- Work required -
Reproduce this listing from its first line through the line with "Selinux::State: Types of selinux enforcement", inclusive, leaving out all that follows.

::: Dataset

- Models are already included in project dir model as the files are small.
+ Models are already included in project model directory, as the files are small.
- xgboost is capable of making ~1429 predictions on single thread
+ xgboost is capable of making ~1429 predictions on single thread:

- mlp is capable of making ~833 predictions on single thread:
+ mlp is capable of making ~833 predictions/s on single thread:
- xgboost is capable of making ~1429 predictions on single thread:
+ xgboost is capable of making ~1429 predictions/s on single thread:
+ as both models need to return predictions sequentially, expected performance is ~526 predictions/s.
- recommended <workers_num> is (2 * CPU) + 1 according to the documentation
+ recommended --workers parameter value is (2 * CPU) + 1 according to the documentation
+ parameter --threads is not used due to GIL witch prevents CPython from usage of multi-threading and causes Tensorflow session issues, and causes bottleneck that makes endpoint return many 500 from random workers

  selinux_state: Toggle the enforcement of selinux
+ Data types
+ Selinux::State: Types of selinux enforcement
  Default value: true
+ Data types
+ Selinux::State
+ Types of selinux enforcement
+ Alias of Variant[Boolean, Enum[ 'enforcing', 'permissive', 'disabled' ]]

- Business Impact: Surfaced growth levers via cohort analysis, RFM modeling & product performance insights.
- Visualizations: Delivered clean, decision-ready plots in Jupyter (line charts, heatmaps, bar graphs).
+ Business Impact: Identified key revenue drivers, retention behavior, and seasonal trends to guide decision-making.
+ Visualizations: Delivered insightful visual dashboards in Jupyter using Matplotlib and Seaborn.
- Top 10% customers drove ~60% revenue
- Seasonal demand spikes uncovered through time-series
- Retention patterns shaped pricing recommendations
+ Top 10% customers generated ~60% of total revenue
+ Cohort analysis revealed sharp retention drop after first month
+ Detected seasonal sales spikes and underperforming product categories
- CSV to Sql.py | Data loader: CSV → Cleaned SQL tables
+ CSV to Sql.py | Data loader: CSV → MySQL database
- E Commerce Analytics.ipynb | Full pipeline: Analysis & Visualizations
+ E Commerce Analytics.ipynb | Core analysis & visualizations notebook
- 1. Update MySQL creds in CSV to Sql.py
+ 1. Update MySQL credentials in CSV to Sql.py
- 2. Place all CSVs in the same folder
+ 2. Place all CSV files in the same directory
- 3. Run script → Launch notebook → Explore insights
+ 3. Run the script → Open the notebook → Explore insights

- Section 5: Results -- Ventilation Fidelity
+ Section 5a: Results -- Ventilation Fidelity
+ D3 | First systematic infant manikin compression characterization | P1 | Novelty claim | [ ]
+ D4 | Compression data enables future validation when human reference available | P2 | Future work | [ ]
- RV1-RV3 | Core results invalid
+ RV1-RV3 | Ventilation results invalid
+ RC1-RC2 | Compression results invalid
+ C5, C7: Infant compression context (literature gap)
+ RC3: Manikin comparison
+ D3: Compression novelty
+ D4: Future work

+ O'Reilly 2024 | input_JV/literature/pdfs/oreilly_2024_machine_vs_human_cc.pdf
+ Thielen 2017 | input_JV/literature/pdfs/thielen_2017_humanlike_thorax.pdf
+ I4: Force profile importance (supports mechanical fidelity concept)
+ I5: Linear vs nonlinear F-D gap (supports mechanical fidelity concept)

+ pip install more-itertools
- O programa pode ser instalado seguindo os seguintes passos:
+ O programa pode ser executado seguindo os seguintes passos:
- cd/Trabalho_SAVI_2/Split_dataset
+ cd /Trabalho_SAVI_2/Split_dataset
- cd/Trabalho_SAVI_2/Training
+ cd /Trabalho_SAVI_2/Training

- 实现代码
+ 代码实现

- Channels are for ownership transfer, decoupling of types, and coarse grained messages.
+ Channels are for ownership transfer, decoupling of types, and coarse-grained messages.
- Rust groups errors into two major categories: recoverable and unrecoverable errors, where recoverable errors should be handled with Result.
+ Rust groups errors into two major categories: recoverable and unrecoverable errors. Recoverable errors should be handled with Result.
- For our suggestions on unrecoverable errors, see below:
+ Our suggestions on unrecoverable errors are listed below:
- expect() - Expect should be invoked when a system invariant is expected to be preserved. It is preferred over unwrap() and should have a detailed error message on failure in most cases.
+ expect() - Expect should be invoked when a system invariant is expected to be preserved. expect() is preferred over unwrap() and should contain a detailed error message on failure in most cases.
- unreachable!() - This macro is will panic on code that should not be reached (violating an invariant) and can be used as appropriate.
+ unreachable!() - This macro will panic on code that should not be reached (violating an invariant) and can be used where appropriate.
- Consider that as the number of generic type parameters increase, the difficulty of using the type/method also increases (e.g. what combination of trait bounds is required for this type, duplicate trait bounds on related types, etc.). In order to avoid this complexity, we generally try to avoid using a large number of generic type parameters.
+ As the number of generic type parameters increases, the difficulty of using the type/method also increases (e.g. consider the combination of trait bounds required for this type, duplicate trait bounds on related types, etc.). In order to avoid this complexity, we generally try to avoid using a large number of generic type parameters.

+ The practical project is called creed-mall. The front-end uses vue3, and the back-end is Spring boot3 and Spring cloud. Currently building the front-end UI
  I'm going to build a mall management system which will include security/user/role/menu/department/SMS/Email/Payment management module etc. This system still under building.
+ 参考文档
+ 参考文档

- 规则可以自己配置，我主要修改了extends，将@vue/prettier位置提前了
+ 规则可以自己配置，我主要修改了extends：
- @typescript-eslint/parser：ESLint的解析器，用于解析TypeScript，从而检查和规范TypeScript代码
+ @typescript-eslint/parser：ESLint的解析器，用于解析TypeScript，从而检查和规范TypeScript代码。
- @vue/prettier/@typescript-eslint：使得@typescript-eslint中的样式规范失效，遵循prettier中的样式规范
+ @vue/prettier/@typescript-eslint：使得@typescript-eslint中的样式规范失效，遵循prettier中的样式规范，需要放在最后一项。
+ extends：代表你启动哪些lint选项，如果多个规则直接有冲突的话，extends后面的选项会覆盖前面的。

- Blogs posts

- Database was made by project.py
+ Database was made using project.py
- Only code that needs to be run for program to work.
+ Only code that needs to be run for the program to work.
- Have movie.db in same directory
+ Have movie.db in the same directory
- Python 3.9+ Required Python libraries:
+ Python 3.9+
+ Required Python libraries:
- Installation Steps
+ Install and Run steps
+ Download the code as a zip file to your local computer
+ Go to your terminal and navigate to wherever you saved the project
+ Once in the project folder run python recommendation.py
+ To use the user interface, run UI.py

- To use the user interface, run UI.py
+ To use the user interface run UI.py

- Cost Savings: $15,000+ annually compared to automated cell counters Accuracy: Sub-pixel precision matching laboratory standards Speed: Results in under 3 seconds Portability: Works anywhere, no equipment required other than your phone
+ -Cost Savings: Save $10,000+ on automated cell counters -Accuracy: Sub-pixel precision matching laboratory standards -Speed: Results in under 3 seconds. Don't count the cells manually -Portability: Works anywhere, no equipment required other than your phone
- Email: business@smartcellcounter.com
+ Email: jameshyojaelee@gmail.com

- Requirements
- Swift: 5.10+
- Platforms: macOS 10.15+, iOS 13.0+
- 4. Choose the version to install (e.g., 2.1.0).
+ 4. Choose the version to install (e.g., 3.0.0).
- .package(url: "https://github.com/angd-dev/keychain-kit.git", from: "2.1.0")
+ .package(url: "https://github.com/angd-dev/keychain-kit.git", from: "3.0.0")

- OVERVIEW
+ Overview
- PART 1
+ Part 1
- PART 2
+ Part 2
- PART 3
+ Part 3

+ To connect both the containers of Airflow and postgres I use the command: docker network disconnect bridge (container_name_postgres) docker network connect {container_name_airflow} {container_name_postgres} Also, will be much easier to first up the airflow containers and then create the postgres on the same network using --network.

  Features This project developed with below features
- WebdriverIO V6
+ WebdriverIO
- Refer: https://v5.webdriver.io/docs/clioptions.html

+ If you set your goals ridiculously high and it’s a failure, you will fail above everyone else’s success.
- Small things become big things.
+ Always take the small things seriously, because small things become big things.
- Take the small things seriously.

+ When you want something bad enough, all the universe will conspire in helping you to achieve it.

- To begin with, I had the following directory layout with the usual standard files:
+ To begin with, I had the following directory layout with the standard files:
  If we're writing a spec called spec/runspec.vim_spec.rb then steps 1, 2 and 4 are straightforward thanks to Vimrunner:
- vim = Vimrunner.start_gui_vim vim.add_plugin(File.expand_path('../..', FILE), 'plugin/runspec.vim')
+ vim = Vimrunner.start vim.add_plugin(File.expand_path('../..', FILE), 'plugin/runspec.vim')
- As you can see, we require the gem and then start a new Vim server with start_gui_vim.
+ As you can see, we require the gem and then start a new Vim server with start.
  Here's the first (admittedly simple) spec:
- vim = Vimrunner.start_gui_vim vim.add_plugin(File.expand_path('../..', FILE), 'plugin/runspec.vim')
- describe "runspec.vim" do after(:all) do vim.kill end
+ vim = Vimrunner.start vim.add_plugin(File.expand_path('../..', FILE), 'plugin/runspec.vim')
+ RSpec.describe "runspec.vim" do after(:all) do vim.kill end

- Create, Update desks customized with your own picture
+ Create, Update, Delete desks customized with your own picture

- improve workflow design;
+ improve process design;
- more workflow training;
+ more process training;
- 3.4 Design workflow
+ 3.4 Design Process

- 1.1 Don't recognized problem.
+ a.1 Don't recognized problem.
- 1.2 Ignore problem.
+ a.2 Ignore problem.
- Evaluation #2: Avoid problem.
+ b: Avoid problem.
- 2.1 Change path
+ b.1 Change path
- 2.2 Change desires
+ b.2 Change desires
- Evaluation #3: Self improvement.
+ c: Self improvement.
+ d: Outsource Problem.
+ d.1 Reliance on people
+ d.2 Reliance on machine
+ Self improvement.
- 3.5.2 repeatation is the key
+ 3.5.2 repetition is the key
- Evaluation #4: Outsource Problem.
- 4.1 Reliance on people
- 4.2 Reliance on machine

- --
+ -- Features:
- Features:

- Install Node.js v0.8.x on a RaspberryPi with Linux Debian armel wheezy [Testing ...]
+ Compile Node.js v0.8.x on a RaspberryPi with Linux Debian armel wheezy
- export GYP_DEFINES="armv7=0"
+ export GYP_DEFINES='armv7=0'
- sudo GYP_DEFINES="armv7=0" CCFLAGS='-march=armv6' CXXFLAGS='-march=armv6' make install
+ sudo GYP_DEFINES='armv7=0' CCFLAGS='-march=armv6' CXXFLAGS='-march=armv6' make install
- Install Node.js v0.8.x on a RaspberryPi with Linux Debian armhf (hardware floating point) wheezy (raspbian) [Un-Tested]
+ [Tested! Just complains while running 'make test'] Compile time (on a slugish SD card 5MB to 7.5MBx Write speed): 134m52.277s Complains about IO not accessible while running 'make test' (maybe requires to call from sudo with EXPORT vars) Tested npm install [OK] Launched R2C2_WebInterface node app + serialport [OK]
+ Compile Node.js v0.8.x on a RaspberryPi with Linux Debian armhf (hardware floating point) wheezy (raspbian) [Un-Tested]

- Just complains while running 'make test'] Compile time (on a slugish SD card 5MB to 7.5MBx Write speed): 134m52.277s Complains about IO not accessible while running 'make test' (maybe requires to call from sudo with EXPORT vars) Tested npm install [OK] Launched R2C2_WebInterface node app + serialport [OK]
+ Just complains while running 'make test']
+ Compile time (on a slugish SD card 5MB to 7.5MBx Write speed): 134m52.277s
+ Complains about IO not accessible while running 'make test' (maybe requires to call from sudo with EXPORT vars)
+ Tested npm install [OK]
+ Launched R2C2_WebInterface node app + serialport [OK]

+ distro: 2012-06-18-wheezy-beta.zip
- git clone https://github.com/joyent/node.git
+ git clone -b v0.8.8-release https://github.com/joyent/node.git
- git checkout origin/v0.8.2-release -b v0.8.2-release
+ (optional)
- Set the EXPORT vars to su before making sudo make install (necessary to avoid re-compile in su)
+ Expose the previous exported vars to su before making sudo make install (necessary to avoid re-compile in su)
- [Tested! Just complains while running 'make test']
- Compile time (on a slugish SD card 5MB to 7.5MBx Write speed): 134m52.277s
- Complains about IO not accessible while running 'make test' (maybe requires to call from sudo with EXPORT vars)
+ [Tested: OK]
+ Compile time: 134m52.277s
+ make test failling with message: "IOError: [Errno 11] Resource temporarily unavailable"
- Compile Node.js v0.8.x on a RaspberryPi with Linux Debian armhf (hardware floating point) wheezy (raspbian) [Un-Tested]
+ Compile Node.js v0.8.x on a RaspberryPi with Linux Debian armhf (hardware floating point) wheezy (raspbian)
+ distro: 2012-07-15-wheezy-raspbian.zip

::::::

- Problem solution -
- Models are already included in project dir model as the files are small.
+ Models are already included in project model directory, as the files are small.
- xgboost is capable of making ~1429 predictions on single thread
+ xgboost is capable of making ~1429 predictions on single thread:

- mlp is capable of making ~833 predictions on single thread:
+ mlp is capable of making ~833 predictions/s on single thread:
- xgboost is capable of making ~1429 predictions on single thread:
+ xgboost is capable of making ~1429 predictions/s on single thread:
+ as both models need to return predictions sequentially, expected performance is ~526 predictions/s.
- recommended <workers_num> is (2 * CPU) + 1 according to the documentation
+ recommended --workers parameter value is (2 * CPU) + 1 according to the documentation
+ parameter --threads is not used due to GIL witch prevents CPython from usage of multi-threading and causes Tensorflow session issues, and causes bottleneck that makes endpoint return many 500 from random workers

  selinux_state: Toggle the enforcement of selinux
+ Data types
+ Selinux::State: Types of selinux enforcement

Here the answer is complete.